The Sunday Mail
HARARE lawyer Kelvin Musimwa has been tasked with heading ZIFA’s constitutional review committee, which is expected to modernise the football association’s statutes.
ZIFA have not reviewed their constitution since 2013, when a committee that included former chief executive Jonathan Mashingaidze and veteran administrator Cornelius Bwanya toured the country gathering submissions.
Although there were some subsequent amendments that were done to the constitution in 2015, ZIFA have literally stuck to the 2013 statutes, under which even their 2018 elections were held.
ZIFA president Felton Kamambo, however, said yesterday it was imperative to re-look the constitution, which has often been a centre of contestation in the domestic game.
Kamambo said he expects Musimwa and his committee to hit the ground running.
The other members of the committee include Central Region boss Stanley Chapeta, who will be vice chairperson; and his Northern Region counterpart Martin Kweza.
Highlanders chair Kenneth Mhlope, Simon Simango, Beaulla Musara, Simba Wisdom, Gilbert Saika and Mehluli Thebe complete the line-up.
Kamambo said ZIFA had since notified FIFA, through the world soccer governing body’s governance services manager Sarah Solemane, of the establishment of the review committee.
ZIFA hopes that the committee would be able to complete its task in time for the football body’s annual meeting.
“This is a very important committee. As you are aware, the constitution is central to governance of the game.
“We would want a ZIFA that upholds constitutionalism as this is one of the pillars upon which our football stands.
“So, after their initial meeting, they will also undertake an outreach programme to the affiliates to get their input,’’ said Kamambo.
Protracted battles with creditors, some of whom have dragged the country’s football mother body to court, have pegged back implementation of the programmes which the association had set out to achieve.
Kamambo is confident though that once there is a clear constitution, it would also act as the bible for all stakeholders.
“Football has evolved a lot since 2013 when the last amendments were done. We would not want a repeat of past mistakes when ZIFA went for more than a decade using 1996 statutes, yet the game is ever-changing, and our constitution needs to reflect such changes.
“For instance, if one looks at what Covid-19 has done to the way every facet of life, including football, operates, one can also realise that our constitution would also need to speak to the post-Covid era, which is now being commonly referred to as the new normal.

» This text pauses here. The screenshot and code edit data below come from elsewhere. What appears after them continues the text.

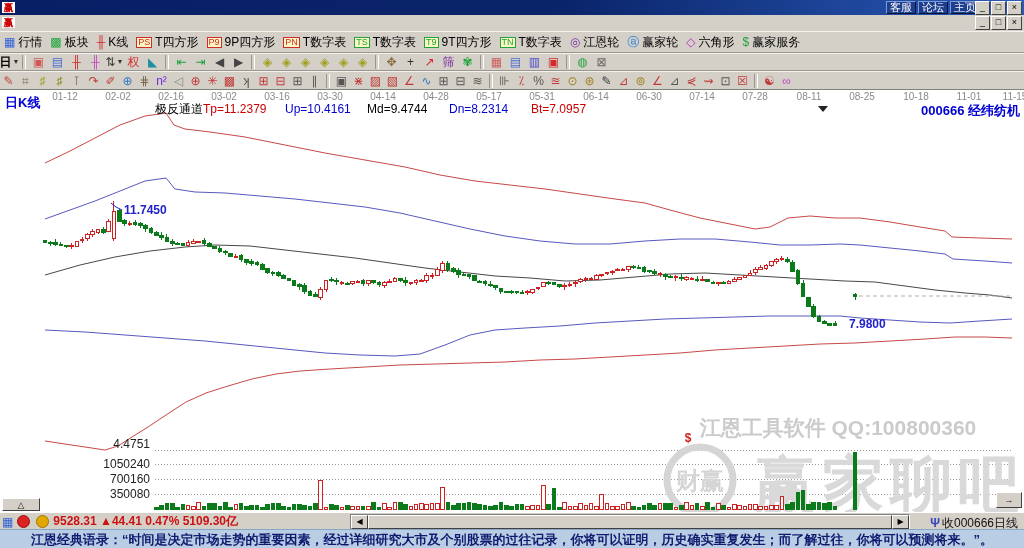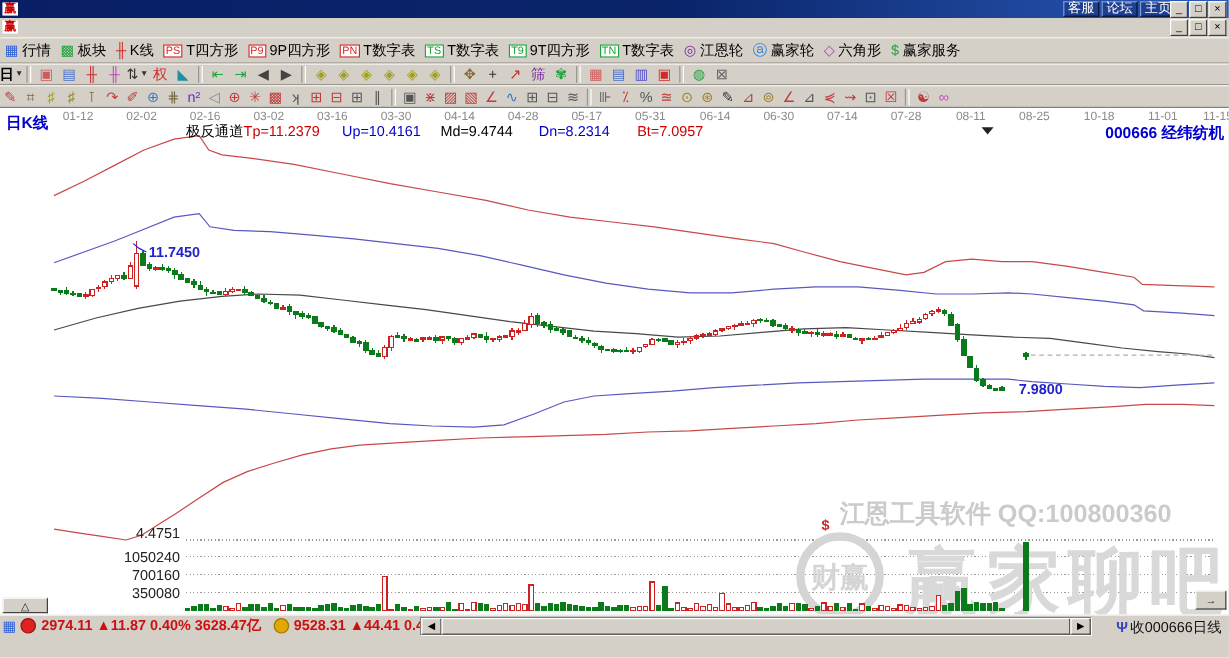"PS" .tag { background: #ffffff -> #fef9c3 }
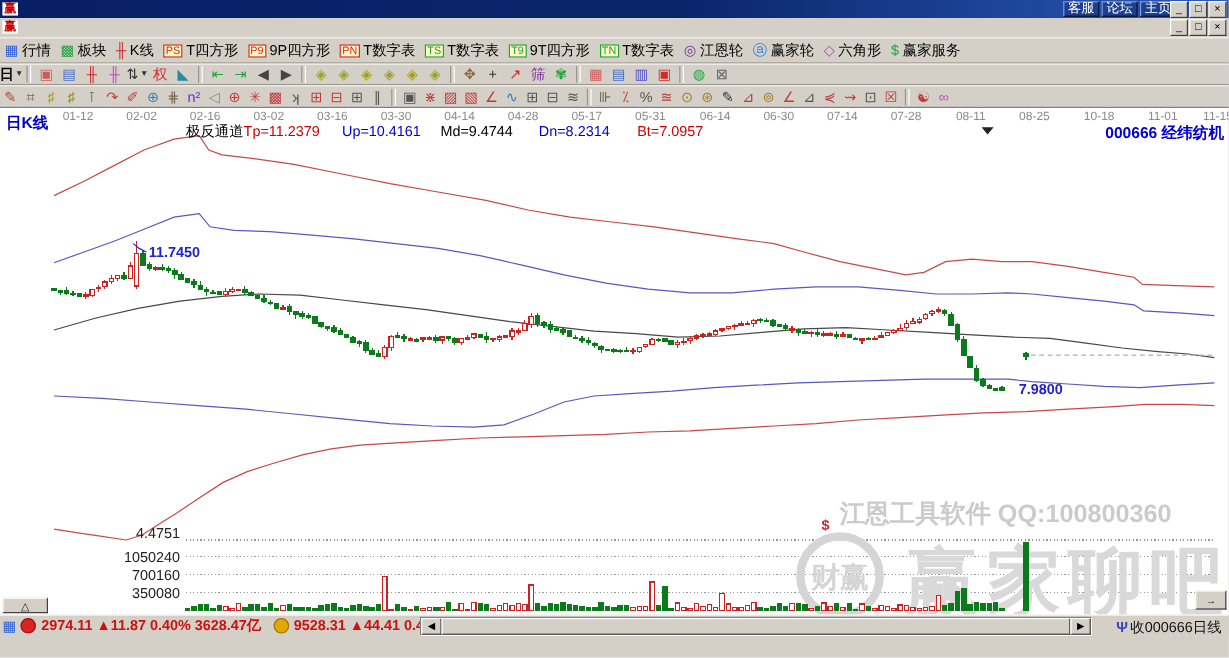"2974.11 ▲11.87 0.40% 3628.47亿" span.idx { html: <span>2974.11 ▲11.87 0.40% 3628.47亿</span> -> none }
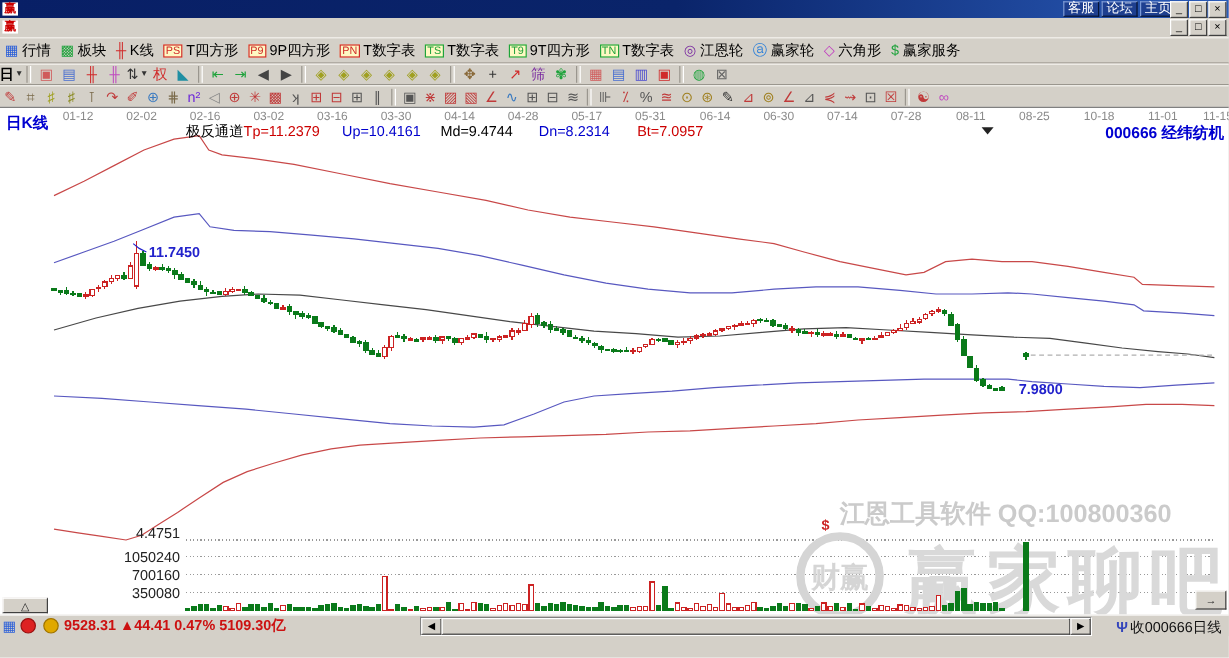"江恩经典语录：“时间是决定市场走势的重要因素，经过详细研究大市及个别股票的过往记" div.quotebar { html: none -> <div> <span>江恩经典语录：“时间是决定市场走势的重要因素，经过详细研究大市及个别股票的过往记录，你将可以证明，历史确实重复发生；而了解过往，你将可以预测将来。”。</span> </div> }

“While it is a coincidence that our review committee has been set up during the era of Covid-19 and lockdowns, it could also turn out to be a blessing in disguise in that they will also look at the football statutes from a new perspective.
“We have confidence that the committee will deliver as it is chaired by an experienced lawyer,’’ Kamambo said.
That ZIFA have sought to re-align their constitution could also be welcome news for the Sports and Recreation Commission, who have in the past struggled with different sets of statutes for registration from the same association.
The ZIFA Assembly, which is local football’s parliament, has also been previously found wanting by turning a blind eye on occasions when the constitution has either been flouted or misinterpreted.
There is also hope among the stakeholders that all the grey areas, including powers of the judicial bodies, composition of affiliates, questions of who constitutes a ZIFA member, including the type of disciplinary action meted out on members, will be made clearer at the end of the review committee’s mandate.
In terms of the statutes, the Assembly, however, still needs to ratify whatever amendments would have been recommended.